Please retype the entries exactly as they stand, leaving out any pictures.
--- START ---
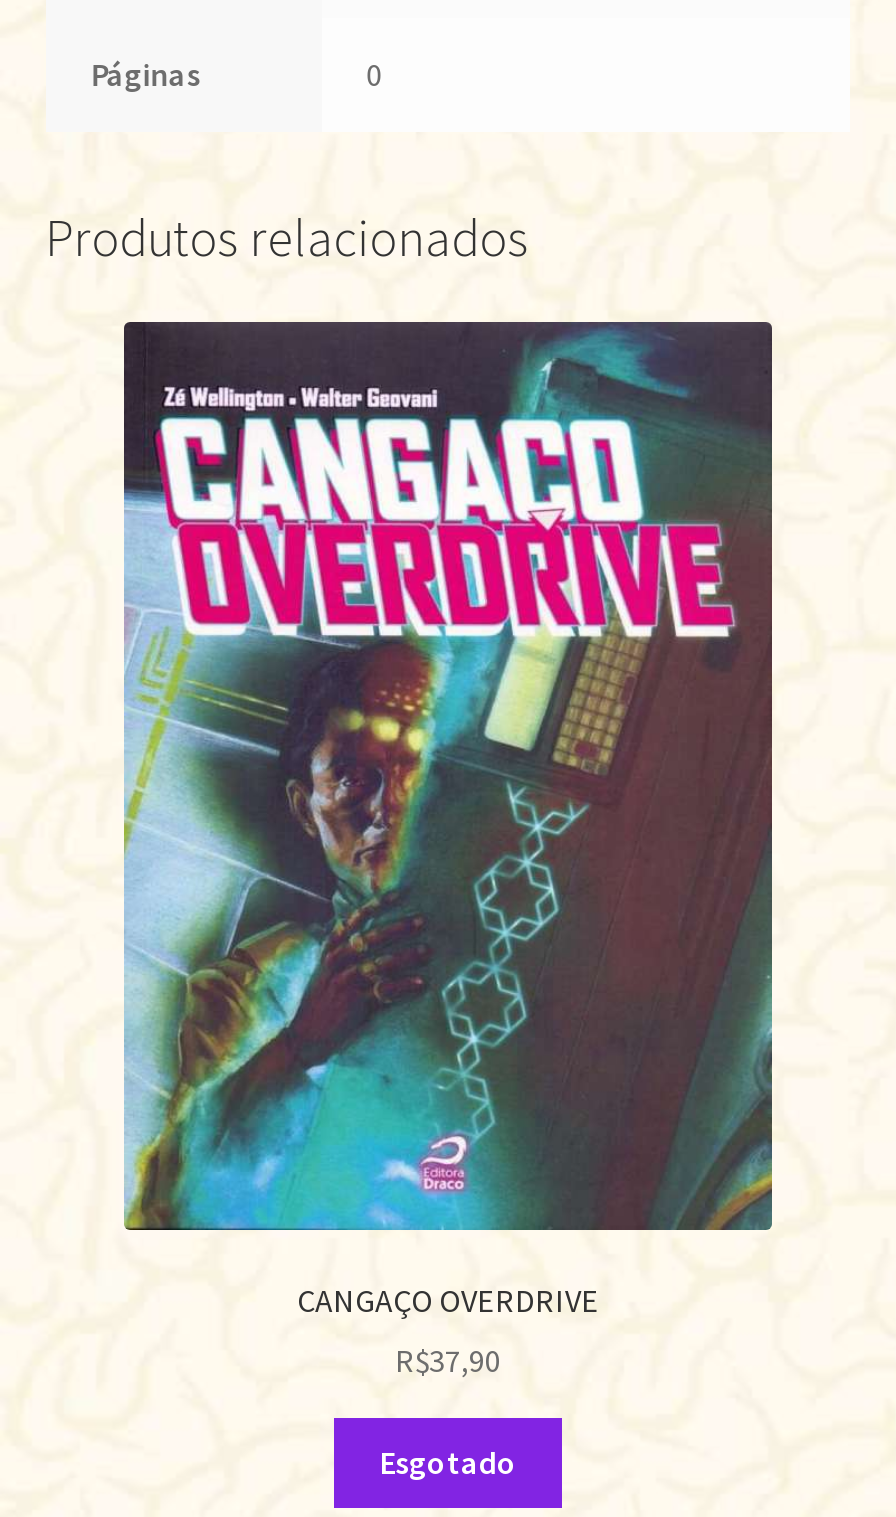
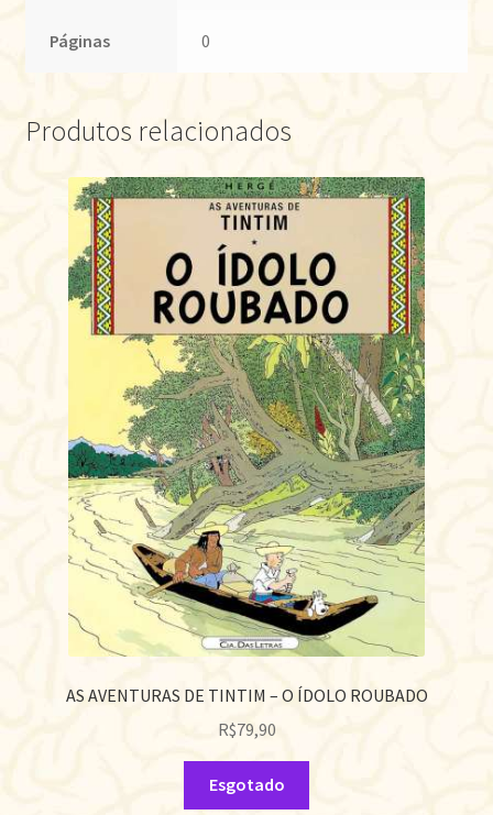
[122,320,774,1320] [image] | CANGAÇO OVERDRIVE -> [65,176,428,706] [image] | AS AVENTURAS DE TINTIM – O ÍDOLO ROUBADO
[395,1341,501,1381] R$37,90 -> [217,718,276,740] R$79,90

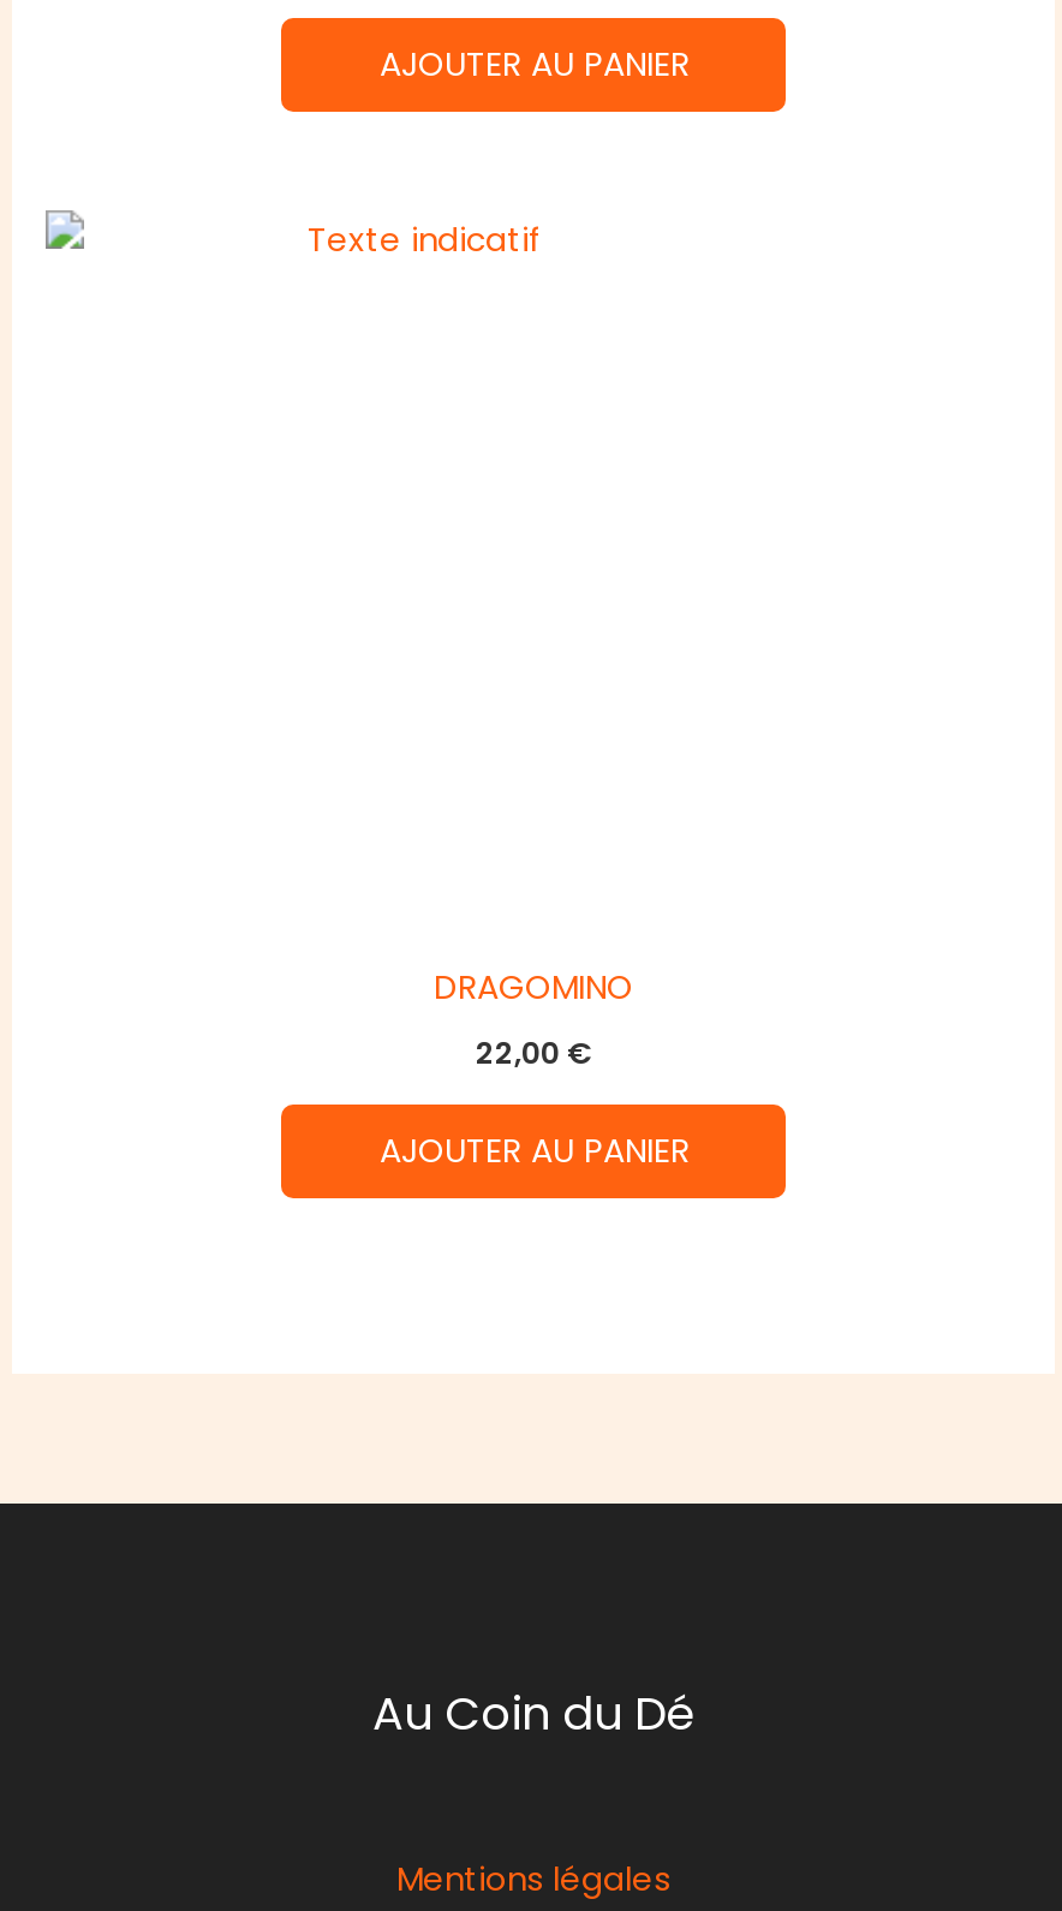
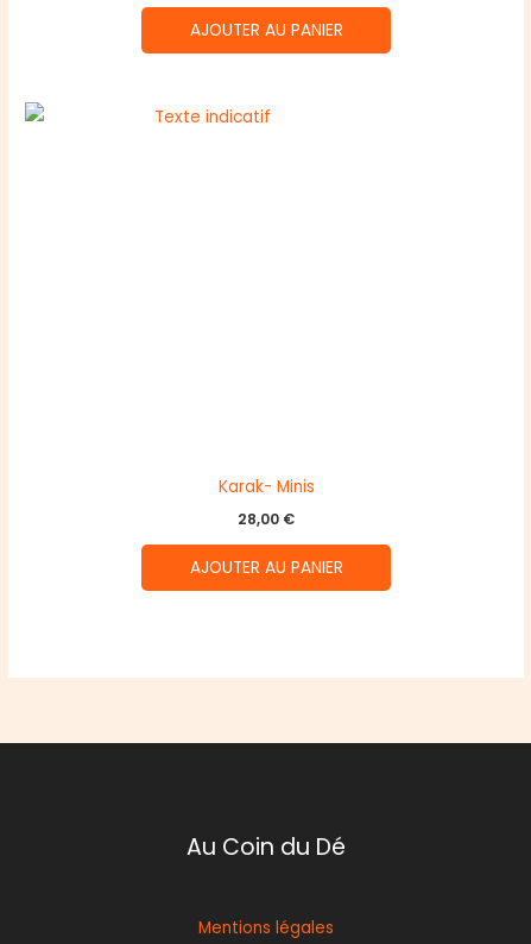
[434,964,633,1010] DRAGOMINO -> [218,476,314,498] Karak- Minis
[476,1031,591,1072] 22,00 € -> [238,509,295,529] 28,00 €

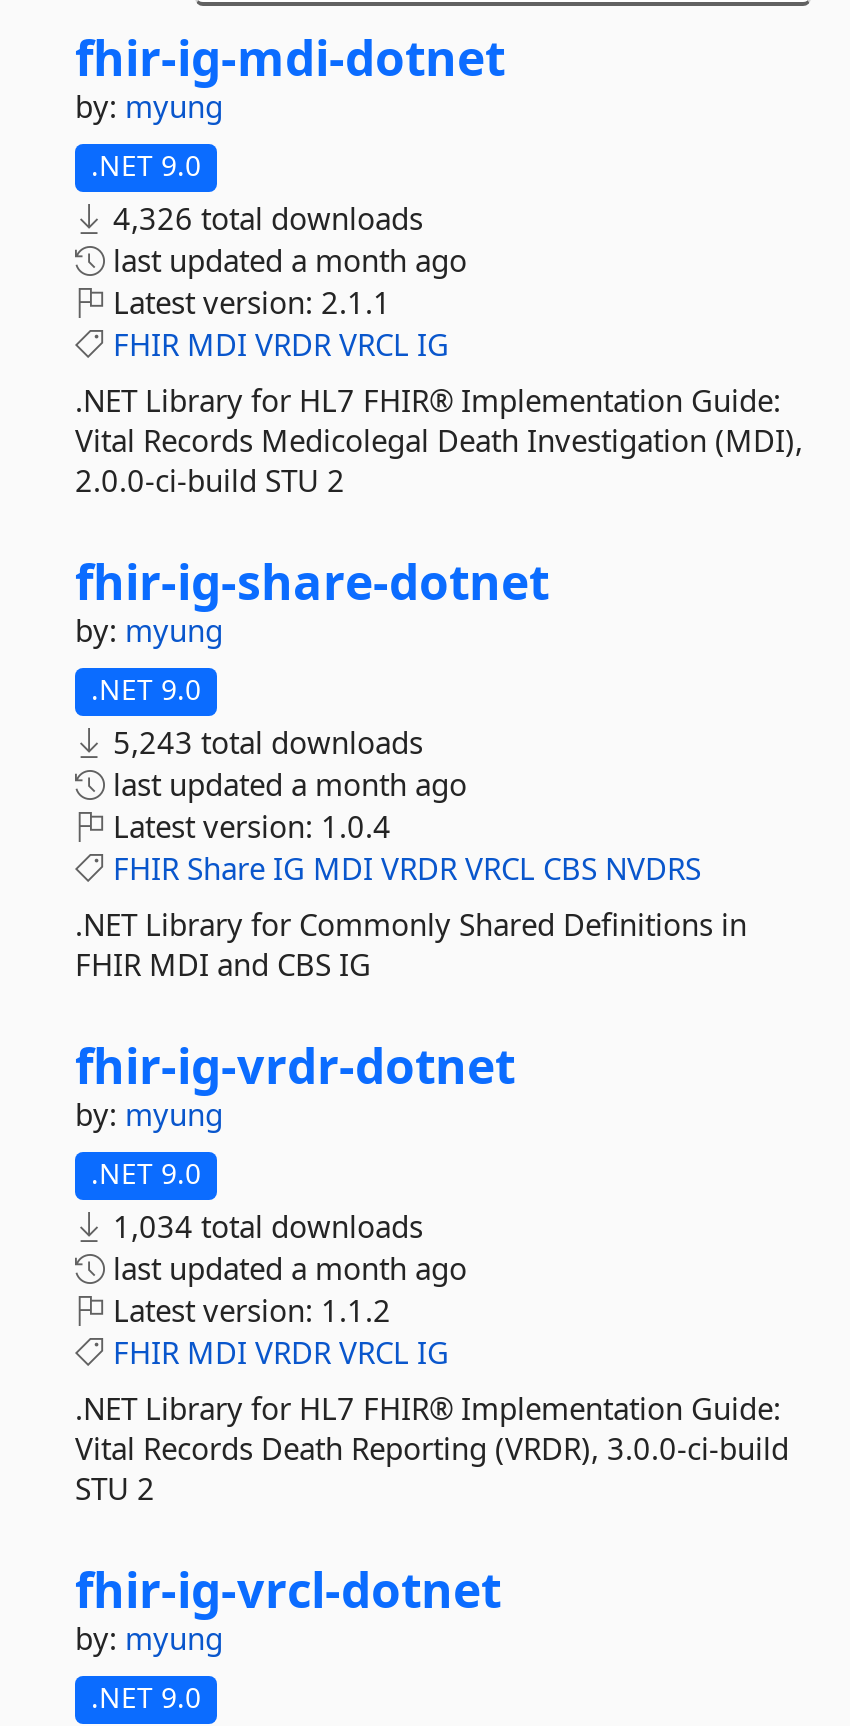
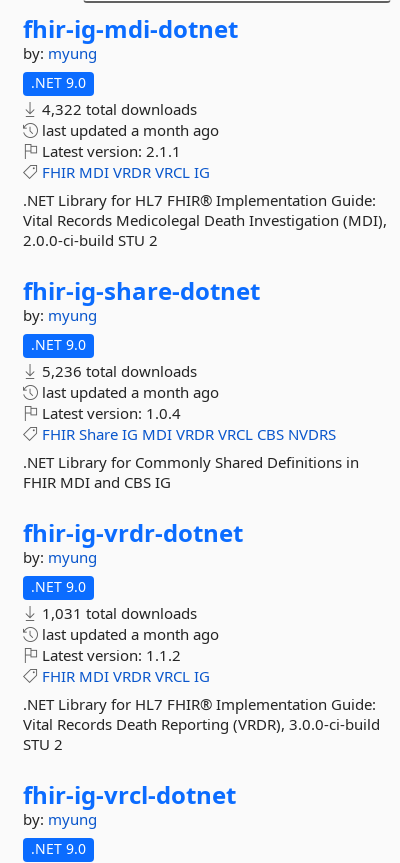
[105,198,423,238] 4,326 total downloads -> [38,99,197,119] 4,322 total downloads
[105,722,423,762] 5,243 total downloads -> [38,361,197,381] 5,236 total downloads
[105,1206,423,1246] 1,034 total downloads -> [38,603,197,623] 1,031 total downloads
--- END ---
Final answer:
[122,320,774,1320] [image] | CANGAÇO OVERDRIVE -> [65,176,428,706] [image] | AS AVENTURAS DE TINTIM – O ÍDOLO ROUBADO
[395,1341,501,1381] R$37,90 -> [217,718,276,740] R$79,90

[434,964,633,1010] DRAGOMINO -> [218,476,314,498] Karak- Minis
[476,1031,591,1072] 22,00 € -> [238,509,295,529] 28,00 €

[105,198,423,238] 4,326 total downloads -> [38,99,197,119] 4,322 total downloads
[105,722,423,762] 5,243 total downloads -> [38,361,197,381] 5,236 total downloads
[105,1206,423,1246] 1,034 total downloads -> [38,603,197,623] 1,031 total downloads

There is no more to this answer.